33442384 Regional Differences in the Gut Microbiota and Gut-Associated Immunologic Factors in the I 2020 Rheumatoid arthritis (RA) is a common autoimmune disease characterized by chronic inflammation and a multifactorial etiology. We previously showed that gut microbiota dysbiosis in the rat ileum is involved in the development of collagen-induced arthritis (CIA). The gut microbiota in the distinct gastrointestinal tract (GIT) plays region-specific roles, but information on the different roles of the microbiota in distinct GIT compartments of CIA rats is limited. This study aimed to evaluate the region-specific differences in the gut microbial communities and certain gut-associated immunologic factors in the ileum and cecum of CIA rats. Ileal and cecal digesta were collected from CIA and control rats for microbiome analysis.
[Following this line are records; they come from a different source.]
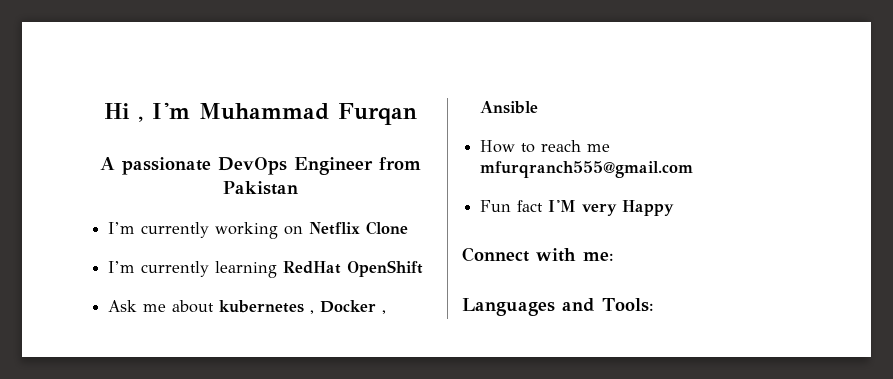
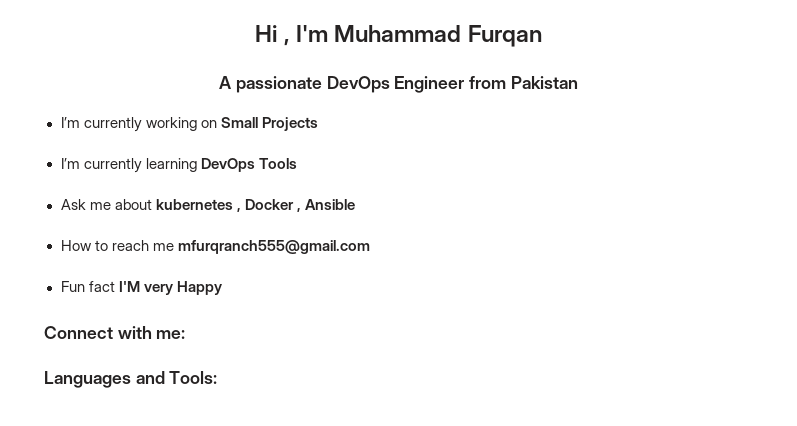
- I’m currently working on Netflix Clone
+ I’m currently working on Small Projects
- I’m currently learning RedHat OpenShift
+ I’m currently learning DevOps Tools

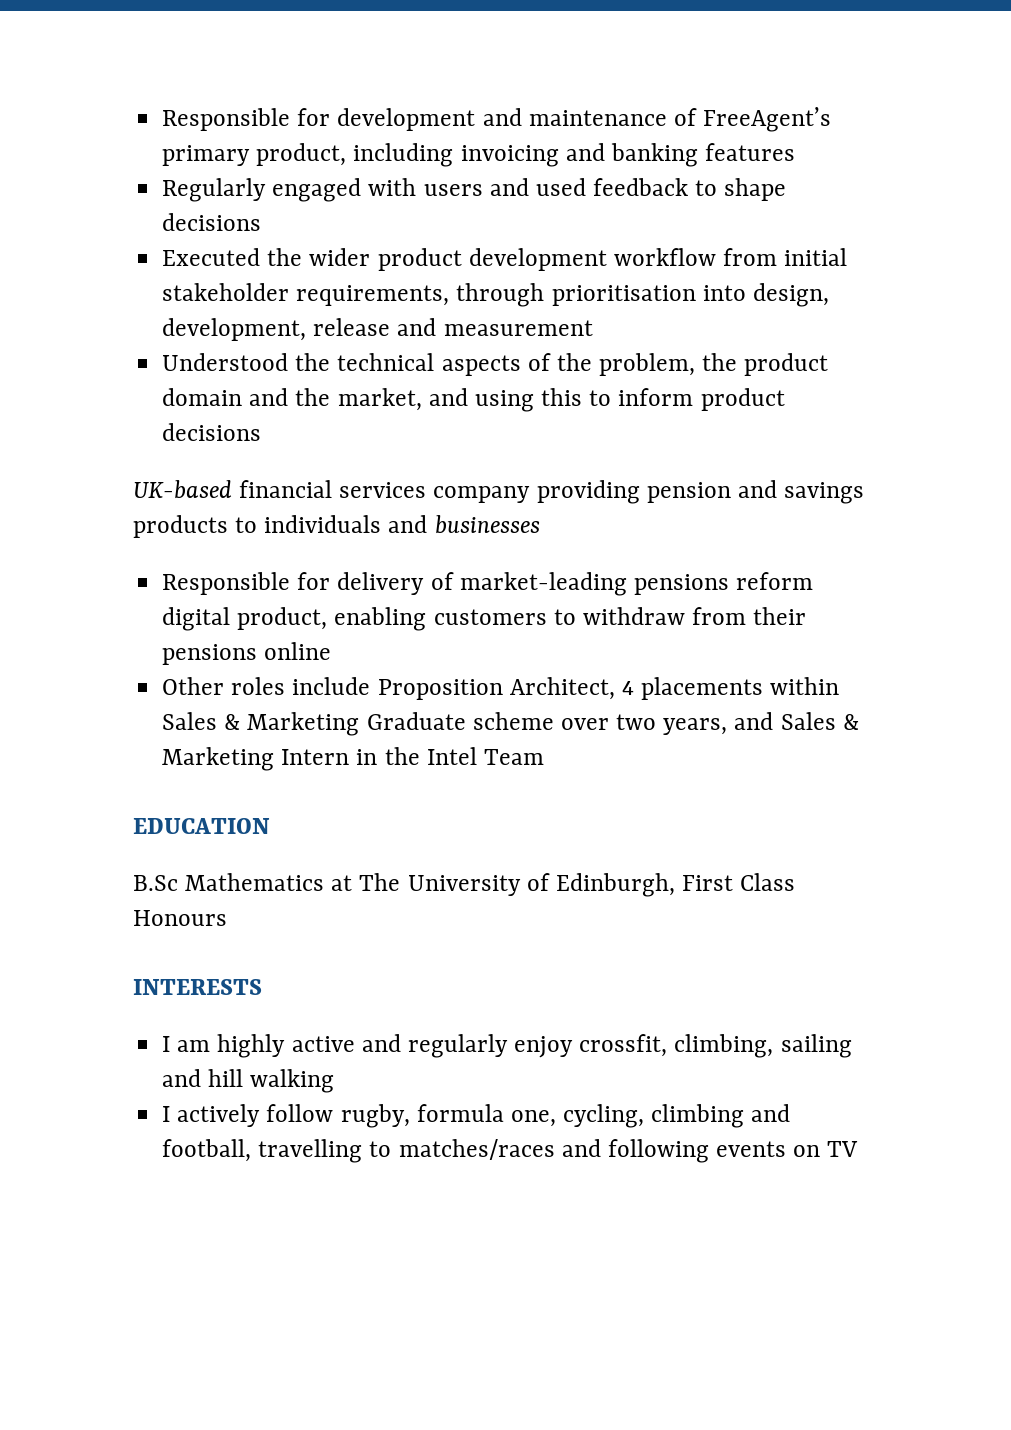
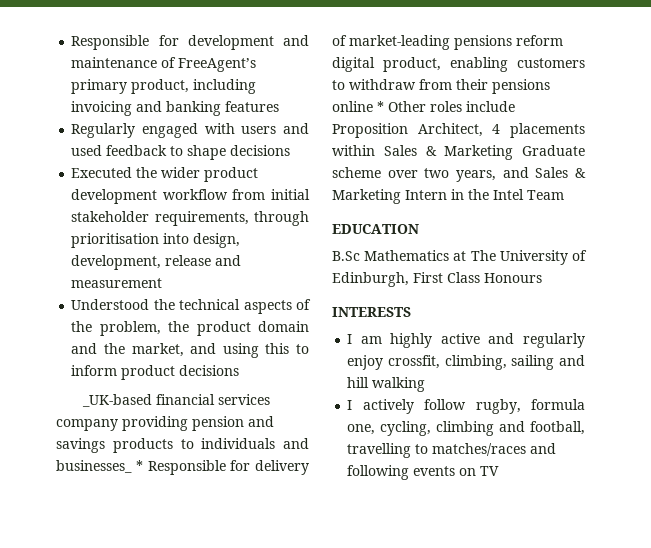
- UK-based financial services company providing pension and savings products to individuals and businesses
- Responsible for delivery of market-leading pensions reform digital product, enabling customers to withdraw from their pensions online
- Other roles include Proposition Architect, 4 placements within Sales & Marketing Graduate scheme over two years, and Sales & Marketing Intern in the Intel Team
+ _UK-based financial services company providing pension and savings products to individuals and businesses_ * Responsible for delivery of market-leading pensions reform digital product, enabling customers to withdraw from their pensions online * Other roles include Proposition Architect, 4 placements within Sales & Marketing Graduate scheme over two years, and Sales & Marketing Intern in the Intel Team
We determined the microbial richness, diversity and taxa as well as the expression of interleukin (IL)-1β and IL-17A in the epithelium and lamina propria of the ileum and cecum mucosal layers. The CIA-induced microbiota alterations in the ileum differed from those in the cecum. The ileal microbiota were more markedly influenced in CIA, as revealed by sharp reductions in the abundances of the families Enterococcaceae, Lactobacillaceae and Streptococcaceae and the genera Lactobacillus and Lactococcus. Moreover, significant increases in IL-1β, and IL-17A mRNA expression were detected in only the ileal epithelium and lamina propria of the mucosal layer. Therefore, the microbial characteristics in the ileum were consistent with the immune-mediated inflammatory features of CIA, suggesting that the ileal microbiota might better represent the CIA-induced inflammatory responses than the cecal microbiota and that these responses might partially impact the progression of RA by regulating intestinal mucosal immunity.